YOUR TASK |
Please report how many lines in the following material hold the string "none", giving only the number.

MATERIAL SHOWN |

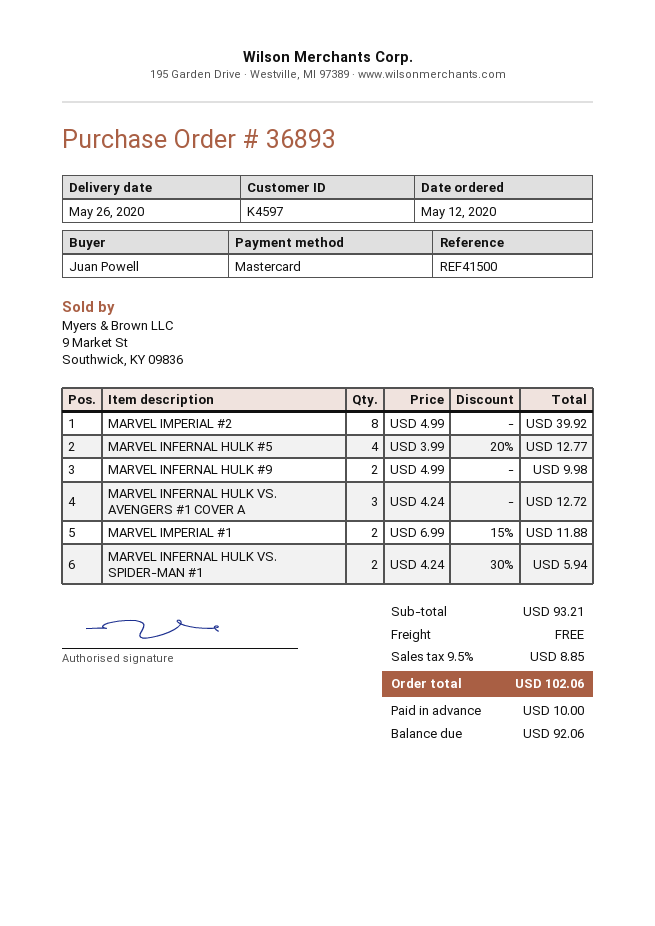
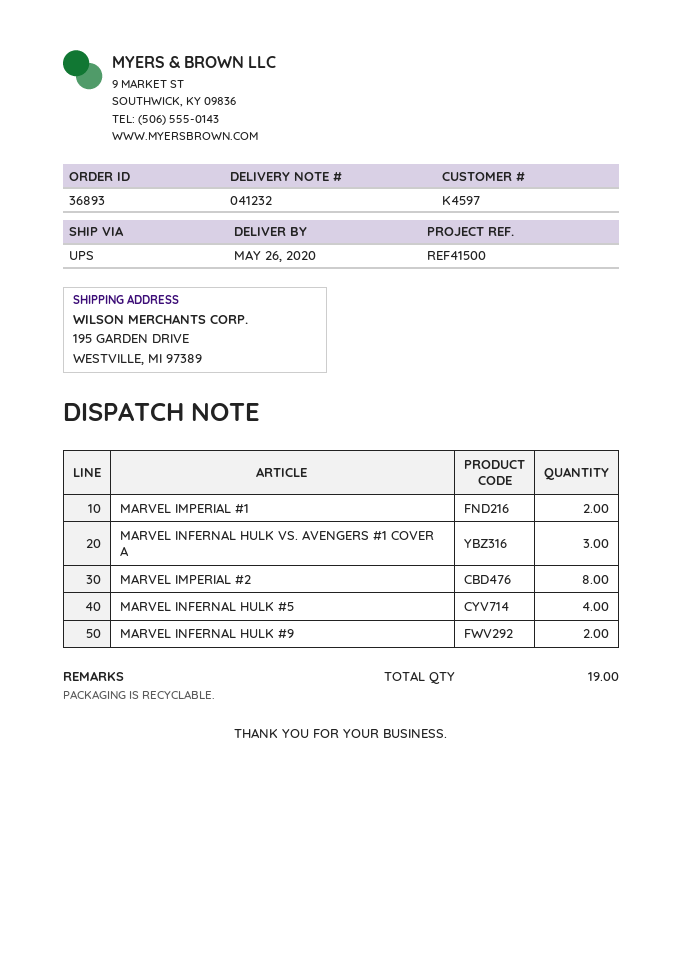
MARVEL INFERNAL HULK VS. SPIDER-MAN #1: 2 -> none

* * *

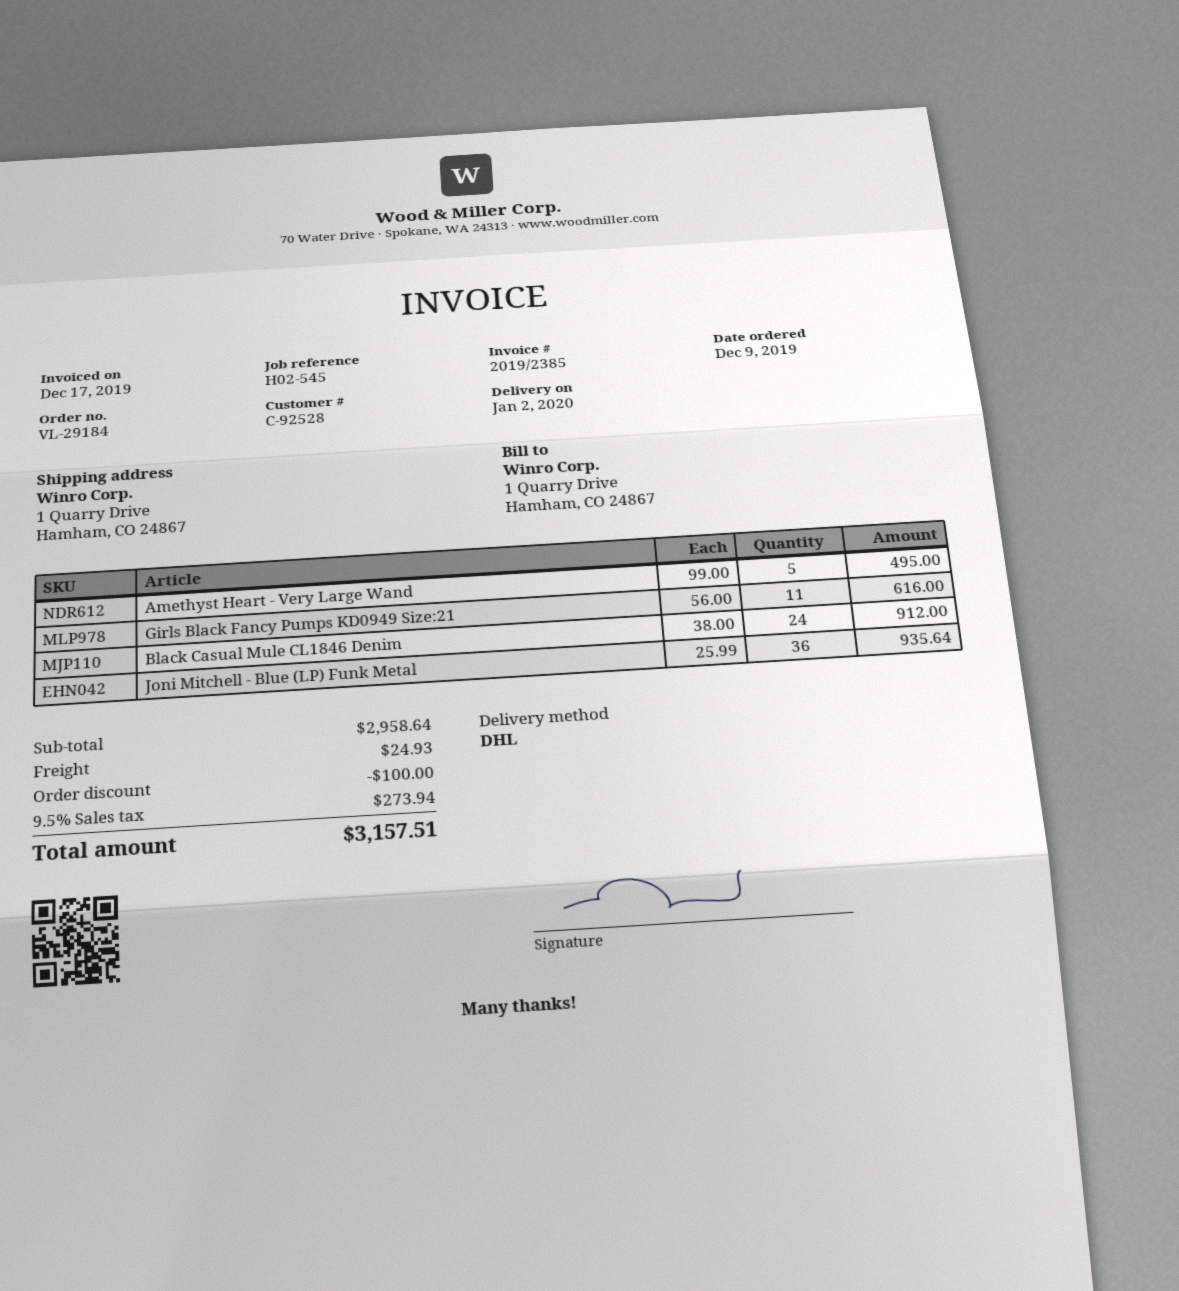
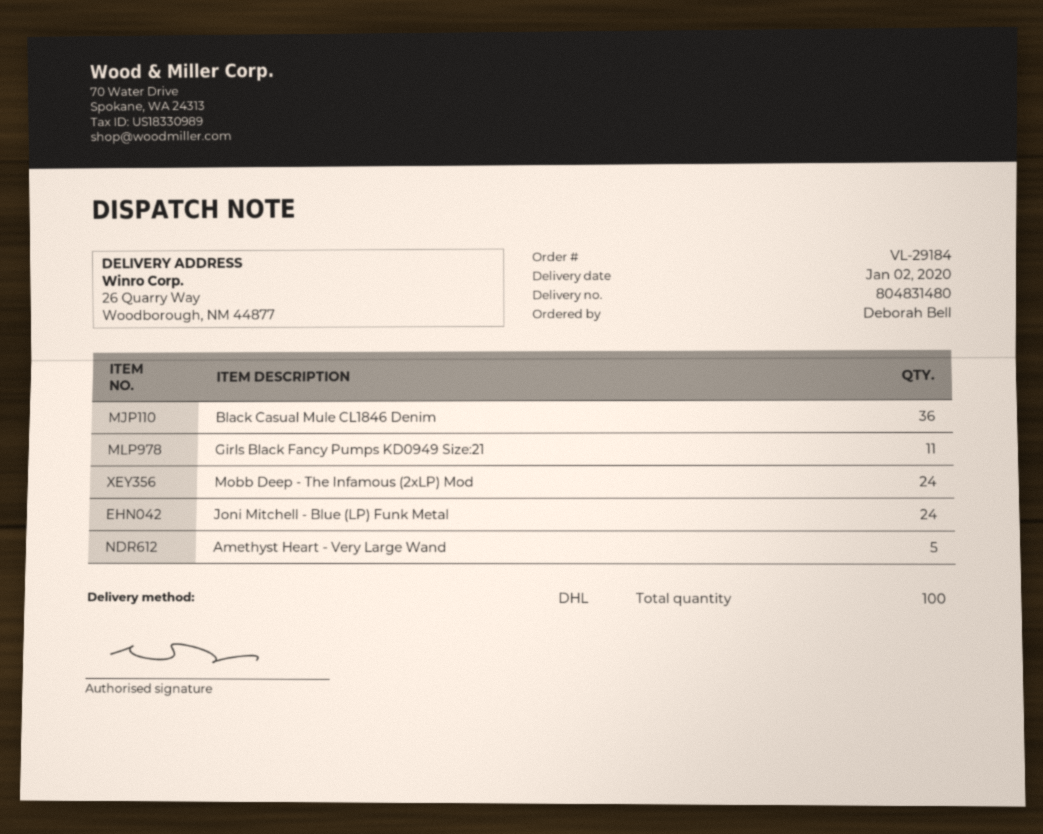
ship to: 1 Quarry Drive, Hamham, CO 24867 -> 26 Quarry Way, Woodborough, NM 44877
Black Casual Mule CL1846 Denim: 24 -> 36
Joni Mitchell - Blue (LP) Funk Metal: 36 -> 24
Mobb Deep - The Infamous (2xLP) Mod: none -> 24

---

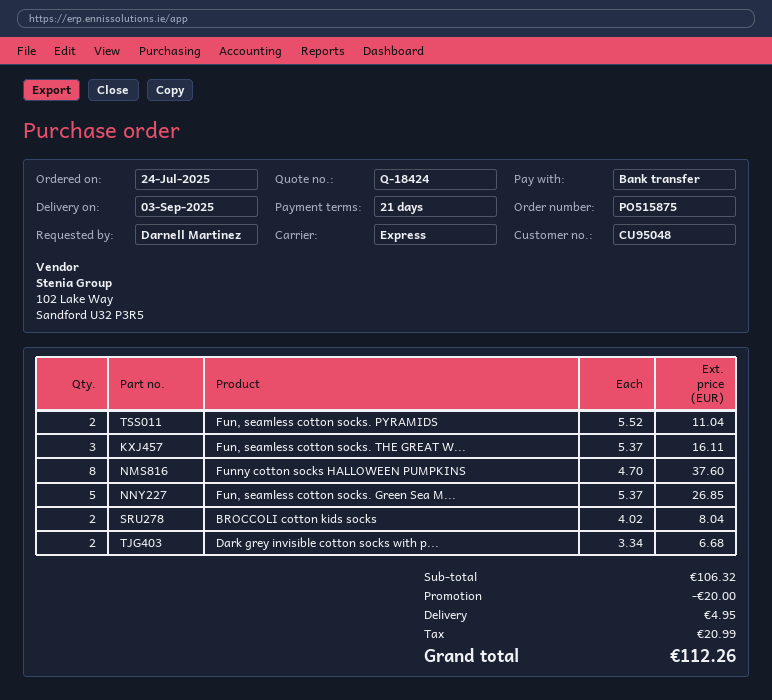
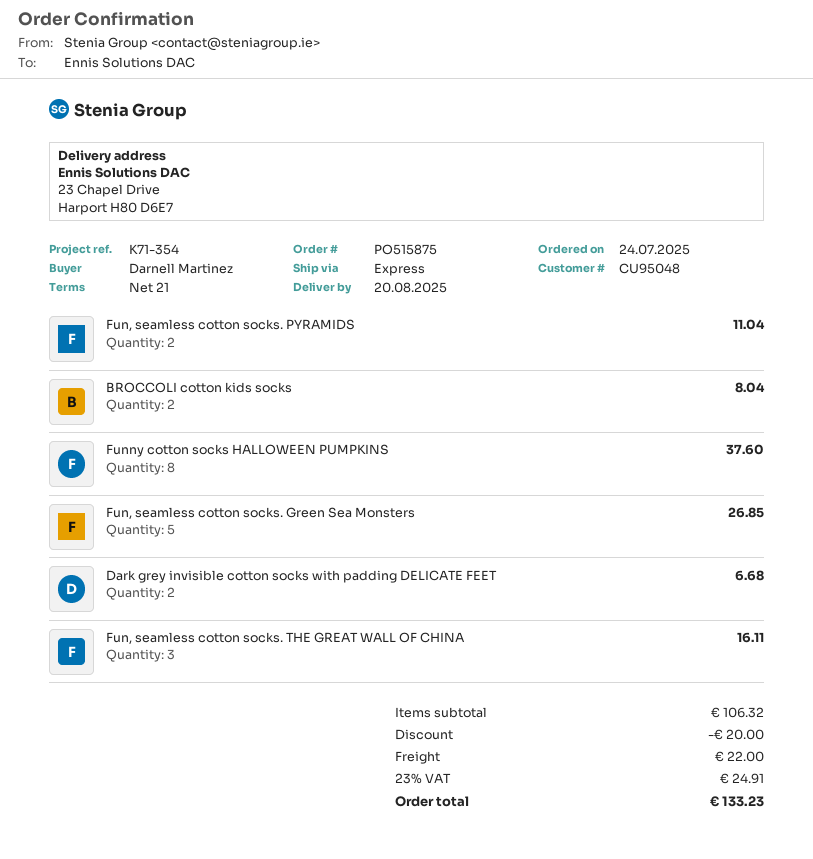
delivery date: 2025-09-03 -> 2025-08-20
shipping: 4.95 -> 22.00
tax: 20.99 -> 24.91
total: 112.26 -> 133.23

EXERCISE OUTPUT |
2